The room fills with water. Cecily tries to scream, but her mouth fills with a salty cascade of ripples.
She opens her eyes and sees Shane’s corpse floating behind her. Shane smacks into her and opens sightless eyes.
“Don’t our vows mean anything to you?” he asks. “Forever! Forever!” Shane shouts in laughter as he drifts past her.
A familiar voice warbles, “Down where it’s wetter, that’s where it’s better,” and Cecily yelps. A knock at the door evaporates the water. Scents of bleach and gauze flood her olfactory.
She is safe. She stands on dry land.
“Ma’am, are you okay?” A nurse’s worried muffle asks.
“I’m fine,” she says. “I’m fine.” She reaches for the doorknob, and it sticks. Her hand is soaking wet.
Cecily shrieks and tells herself she's hallucinating. But when she opens her eyes, she stares at a foamy puddle growing around her feet.
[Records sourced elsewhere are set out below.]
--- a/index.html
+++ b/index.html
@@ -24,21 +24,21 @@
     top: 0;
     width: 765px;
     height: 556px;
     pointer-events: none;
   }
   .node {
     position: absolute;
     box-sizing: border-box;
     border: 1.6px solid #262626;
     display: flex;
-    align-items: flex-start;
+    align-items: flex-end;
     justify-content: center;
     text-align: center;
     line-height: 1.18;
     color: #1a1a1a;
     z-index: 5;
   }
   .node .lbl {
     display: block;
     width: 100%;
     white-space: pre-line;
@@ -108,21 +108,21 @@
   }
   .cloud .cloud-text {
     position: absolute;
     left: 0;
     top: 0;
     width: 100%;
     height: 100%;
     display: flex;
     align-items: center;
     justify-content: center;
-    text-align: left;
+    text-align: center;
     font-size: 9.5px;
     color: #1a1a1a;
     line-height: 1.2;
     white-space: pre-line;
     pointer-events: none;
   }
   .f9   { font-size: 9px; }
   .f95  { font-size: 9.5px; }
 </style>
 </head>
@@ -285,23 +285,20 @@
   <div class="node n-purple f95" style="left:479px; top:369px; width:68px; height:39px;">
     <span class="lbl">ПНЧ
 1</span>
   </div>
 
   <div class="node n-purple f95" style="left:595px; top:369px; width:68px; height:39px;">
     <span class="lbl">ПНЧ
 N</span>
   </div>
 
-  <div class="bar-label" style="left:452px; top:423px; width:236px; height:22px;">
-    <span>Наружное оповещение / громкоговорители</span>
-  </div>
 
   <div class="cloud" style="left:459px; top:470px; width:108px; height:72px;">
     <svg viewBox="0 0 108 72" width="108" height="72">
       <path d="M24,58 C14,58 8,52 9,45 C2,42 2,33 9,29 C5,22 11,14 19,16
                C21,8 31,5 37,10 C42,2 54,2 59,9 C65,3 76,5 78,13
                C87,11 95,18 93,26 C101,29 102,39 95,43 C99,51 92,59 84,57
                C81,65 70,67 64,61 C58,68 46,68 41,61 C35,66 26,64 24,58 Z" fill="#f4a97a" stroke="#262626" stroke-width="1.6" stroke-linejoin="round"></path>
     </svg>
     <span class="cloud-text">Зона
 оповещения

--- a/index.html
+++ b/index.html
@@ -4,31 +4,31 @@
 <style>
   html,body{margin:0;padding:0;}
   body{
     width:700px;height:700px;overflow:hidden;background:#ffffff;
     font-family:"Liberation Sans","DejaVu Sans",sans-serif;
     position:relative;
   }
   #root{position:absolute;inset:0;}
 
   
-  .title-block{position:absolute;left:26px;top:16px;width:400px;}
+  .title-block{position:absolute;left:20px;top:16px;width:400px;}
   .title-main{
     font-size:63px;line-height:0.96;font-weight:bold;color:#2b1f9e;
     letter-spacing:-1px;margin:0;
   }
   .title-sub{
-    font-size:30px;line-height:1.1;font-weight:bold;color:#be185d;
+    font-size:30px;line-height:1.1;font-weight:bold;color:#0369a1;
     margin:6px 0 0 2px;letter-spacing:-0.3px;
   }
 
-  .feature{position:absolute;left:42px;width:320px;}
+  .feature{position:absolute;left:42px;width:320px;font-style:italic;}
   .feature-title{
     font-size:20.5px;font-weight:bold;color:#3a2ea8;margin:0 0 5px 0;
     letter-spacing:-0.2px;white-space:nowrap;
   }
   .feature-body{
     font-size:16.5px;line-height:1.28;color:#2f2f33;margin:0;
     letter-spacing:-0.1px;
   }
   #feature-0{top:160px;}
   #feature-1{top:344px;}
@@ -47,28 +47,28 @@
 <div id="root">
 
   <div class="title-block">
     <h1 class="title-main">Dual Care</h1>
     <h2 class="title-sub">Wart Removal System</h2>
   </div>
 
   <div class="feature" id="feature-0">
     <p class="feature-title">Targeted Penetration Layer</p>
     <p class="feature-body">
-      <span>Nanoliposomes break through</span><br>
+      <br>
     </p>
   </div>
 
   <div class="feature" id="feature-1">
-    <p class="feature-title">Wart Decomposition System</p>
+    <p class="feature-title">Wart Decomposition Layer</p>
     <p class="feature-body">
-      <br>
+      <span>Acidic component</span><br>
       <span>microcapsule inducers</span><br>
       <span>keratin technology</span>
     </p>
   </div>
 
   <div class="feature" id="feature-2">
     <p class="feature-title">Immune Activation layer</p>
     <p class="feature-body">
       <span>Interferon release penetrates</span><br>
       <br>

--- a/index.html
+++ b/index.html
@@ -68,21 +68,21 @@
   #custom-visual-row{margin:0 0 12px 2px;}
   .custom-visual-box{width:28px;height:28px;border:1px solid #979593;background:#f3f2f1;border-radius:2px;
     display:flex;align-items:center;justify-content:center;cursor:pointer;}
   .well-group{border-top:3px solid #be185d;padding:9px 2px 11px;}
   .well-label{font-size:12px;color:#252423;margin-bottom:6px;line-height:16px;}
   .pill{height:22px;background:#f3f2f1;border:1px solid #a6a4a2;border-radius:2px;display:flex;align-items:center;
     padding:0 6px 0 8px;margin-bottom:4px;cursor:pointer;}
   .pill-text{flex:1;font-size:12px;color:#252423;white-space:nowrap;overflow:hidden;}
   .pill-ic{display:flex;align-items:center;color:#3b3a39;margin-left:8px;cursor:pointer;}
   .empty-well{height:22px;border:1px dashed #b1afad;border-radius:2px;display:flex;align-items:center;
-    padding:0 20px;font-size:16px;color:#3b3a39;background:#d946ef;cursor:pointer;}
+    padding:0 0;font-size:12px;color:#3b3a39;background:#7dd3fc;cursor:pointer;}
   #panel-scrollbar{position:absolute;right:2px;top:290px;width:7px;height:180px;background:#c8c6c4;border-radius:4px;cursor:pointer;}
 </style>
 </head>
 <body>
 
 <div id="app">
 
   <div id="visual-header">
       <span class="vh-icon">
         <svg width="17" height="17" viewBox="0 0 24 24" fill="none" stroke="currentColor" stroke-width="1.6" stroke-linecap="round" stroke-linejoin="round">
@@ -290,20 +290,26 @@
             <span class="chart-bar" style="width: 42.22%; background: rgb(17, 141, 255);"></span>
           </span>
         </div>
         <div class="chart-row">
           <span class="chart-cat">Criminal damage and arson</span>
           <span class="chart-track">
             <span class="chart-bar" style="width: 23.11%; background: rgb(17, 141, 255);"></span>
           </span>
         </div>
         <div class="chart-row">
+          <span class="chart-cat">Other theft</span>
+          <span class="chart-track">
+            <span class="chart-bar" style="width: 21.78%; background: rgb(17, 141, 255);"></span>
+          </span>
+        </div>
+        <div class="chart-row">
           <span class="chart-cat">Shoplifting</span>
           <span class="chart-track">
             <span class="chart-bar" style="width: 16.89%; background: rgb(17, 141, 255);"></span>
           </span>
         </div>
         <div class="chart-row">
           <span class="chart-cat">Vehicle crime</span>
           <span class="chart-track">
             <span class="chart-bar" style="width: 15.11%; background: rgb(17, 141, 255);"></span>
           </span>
"Ma'am! Open the door!" The nurse's voice pleads. Cecily reaches again for the knob, and glances back at the dark water, rushing into the bathroom.
"Please, no," she whispers.
She shrinks against the door in defeat and chokes as the water rises above her head. Shane appears before her again and takes her hand. He smiles as he points to her wedding ring. Cecily lets her husband guide her.
"Down where it's wetter; that's where it's better," she thinks.